From: "Wang, Lei" <lei4.wang@intel.com>
To: Peter Xu <peterx@redhat.com>, qemu-devel@nongnu.org
Cc: "Zhiyi Guo" <zhguo@redhat.com>,
"Daniel P . Berrangé" <berrange@redhat.com>,
"Markus Armbruster" <armbru@redhat.com>,
"Leonardo Bras Soares Passos" <lsoaresp@redhat.com>,
"Fabiano Rosas" <farosas@suse.de>,
"Juan Quintela" <quintela@redhat.com>,
"Eric Blake" <eblake@redhat.com>,
"Chensheng Dong" <chdong@redhat.com>
Subject: Re: [PATCH for-8.2 v2 2/2] migration: Allow user to specify migration switchover bandwidth
Date: Fri, 1 Sep 2023 14:55:08 +0800 [thread overview]
Message-ID: <8bb36b56-e2f6-ece8-0d8f-90b87a3b5c40@intel.com> (raw)

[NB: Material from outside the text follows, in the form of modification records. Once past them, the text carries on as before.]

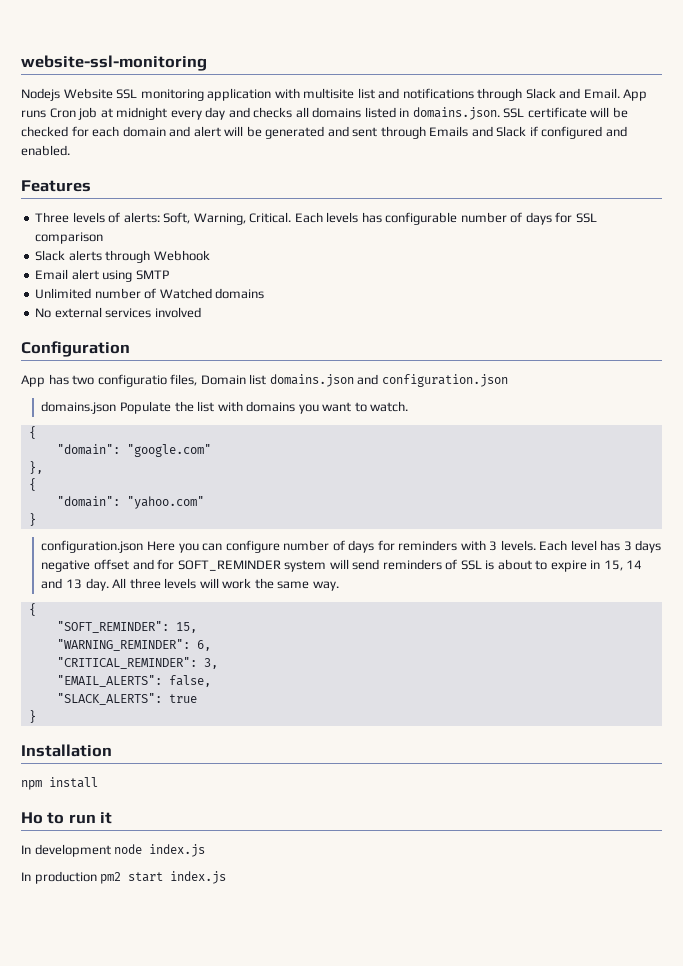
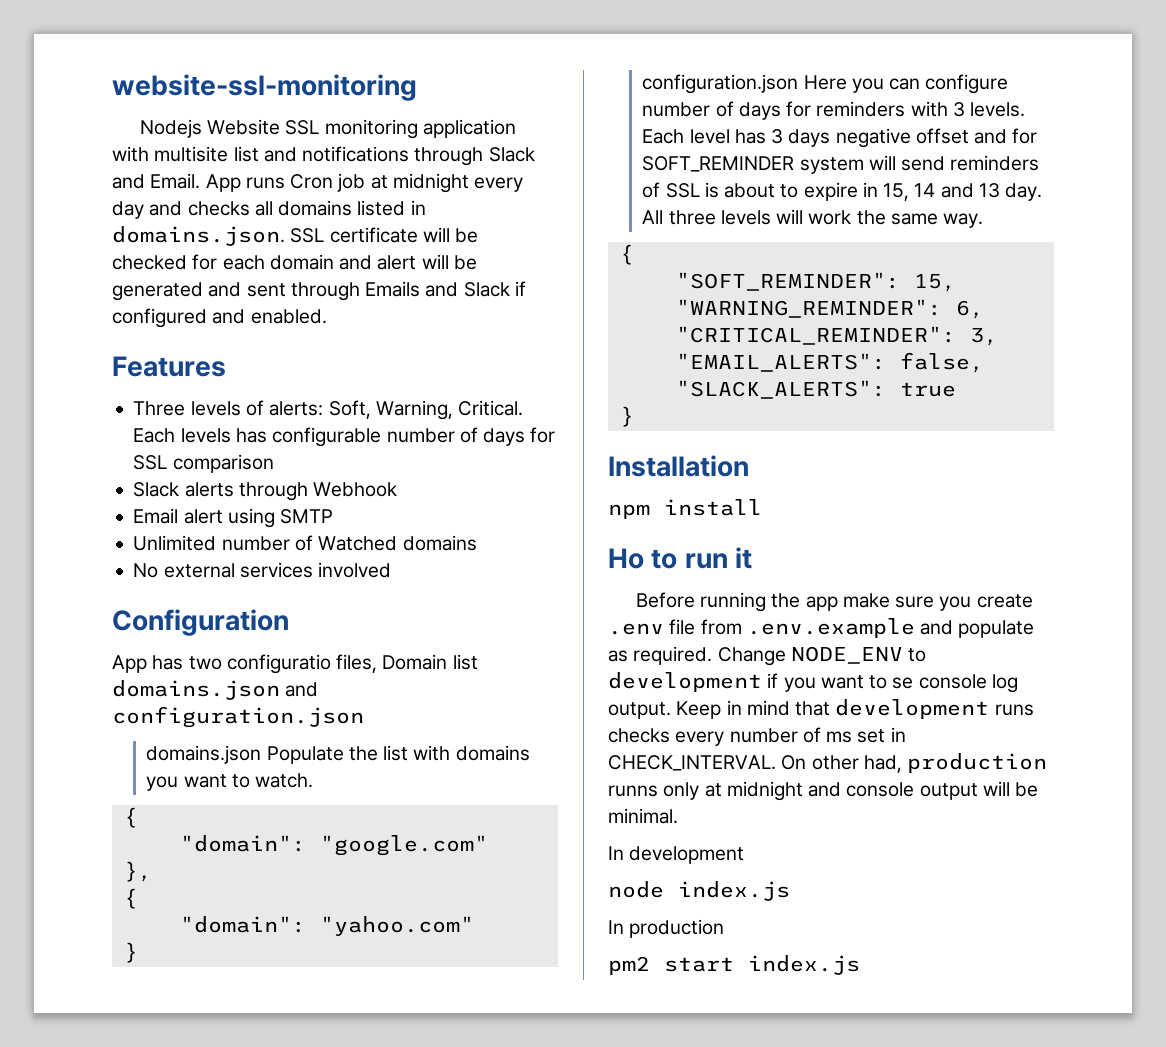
+ Before running the app make sure you create .env file from .env.example and populate as required. Change NODE_ENV to development if you want to se console log output. Keep in mind that development runs checks every number of ms set in CHECK_INTERVAL. On other had, production runns only at midnight and console output will be minimal.
- In development node index.js
+ In development
+ node index.js
- In production pm2 start index.js
+ In production
+ pm2 start index.js

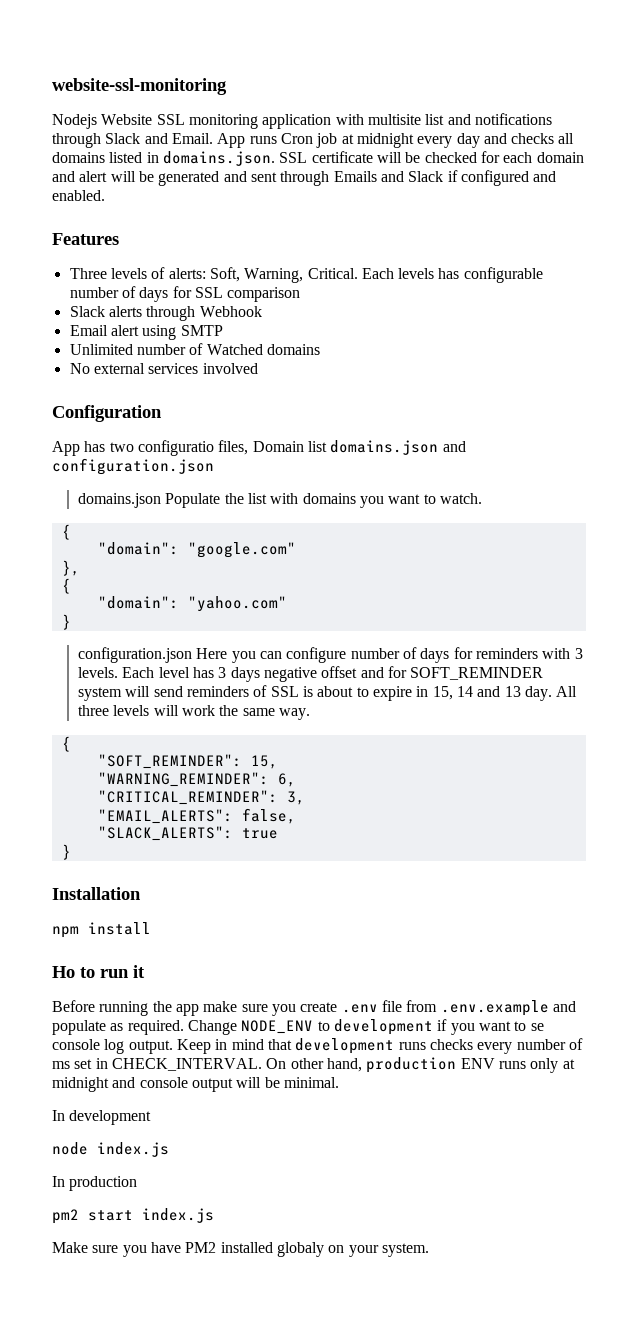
- On other had, production runns only at midnight and console output will be minimal.
+ On other hand, production ENV runs only at midnight and console output will be minimal.
+ Make sure you have PM2 installed globaly on your system.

In-Reply-To: <20230803155344.11450-3-peterx@redhat.com>
On 8/3/2023 23:53, Peter Xu wrote:
> Migration bandwidth is a very important value to live migration. It's
> because it's one of the major factors that we'll make decision on when to
> switchover to destination in a precopy process.
>
> This value is currently estimated by QEMU during the whole live migration
> process by monitoring how fast we were sending the data. This can be the
> most accurate bandwidth if in the ideal world, where we're always feeding
> unlimited data to the migration channel, and then it'll be limited to the
> bandwidth that is available.
>
> However in reality it may be very different, e.g., over a 10Gbps network we
> can see query-migrate showing migration bandwidth of only a few tens of
> MB/s just because there are plenty of other things the migration thread
> might be doing. For example, the migration thread can be busy scanning
> zero pages, or it can be fetching dirty bitmap from other external dirty
> sources (like vhost or KVM). It means we may not be pushing data as much
> as possible to migration channel, so the bandwidth estimated from "how many
> data we sent in the channel" can be dramatically inaccurate sometimes,
> e.g., that a few tens of MB/s even if 10Gbps available, and then the
> decision to switchover will be further affected by this.
>
> The migration may not even converge at all with the downtime specified,
> with that wrong estimation of bandwidth.
>
> The issue is QEMU itself may not be able to avoid those uncertainties on
> measuing the real "available migration bandwidth". At least not something
> I can think of so far.
>
> One way to fix this is when the user is fully aware of the available
> bandwidth, then we can allow the user to help providing an accurate value.
>
> For example, if the user has a dedicated channel of 10Gbps for migration
> for this specific VM, the user can specify this bandwidth so QEMU can
> always do the calculation based on this fact, trusting the user as long as
> specified.
>
> A new parameter "max-switchover-bandwidth" is introduced just for this. So
> when the user specified this parameter, instead of trusting the estimated
> value from QEMU itself (based on the QEMUFile send speed), let's trust the
> user more by using this value to decide when to switchover, assuming that
> we'll have such bandwidth available then.
>
> When the user wants to have migration only use 5Gbps out of that 10Gbps,
> one can set max-bandwidth to 5Gbps, along with max-switchover-bandwidth to
> 5Gbps so it'll never use over 5Gbps too (so the user can have the rest
Hi Peter. I'm curious if we specify max-switchover-bandwidth to 5Gbps over a
10Gbps network, in the completion stage will it send the remaining data in 5Gbps
using downtime_limit time or in 10Gbps (saturate the network) using the
downtime_limit / 2 time? Seems this parameter won't rate limit the final stage:)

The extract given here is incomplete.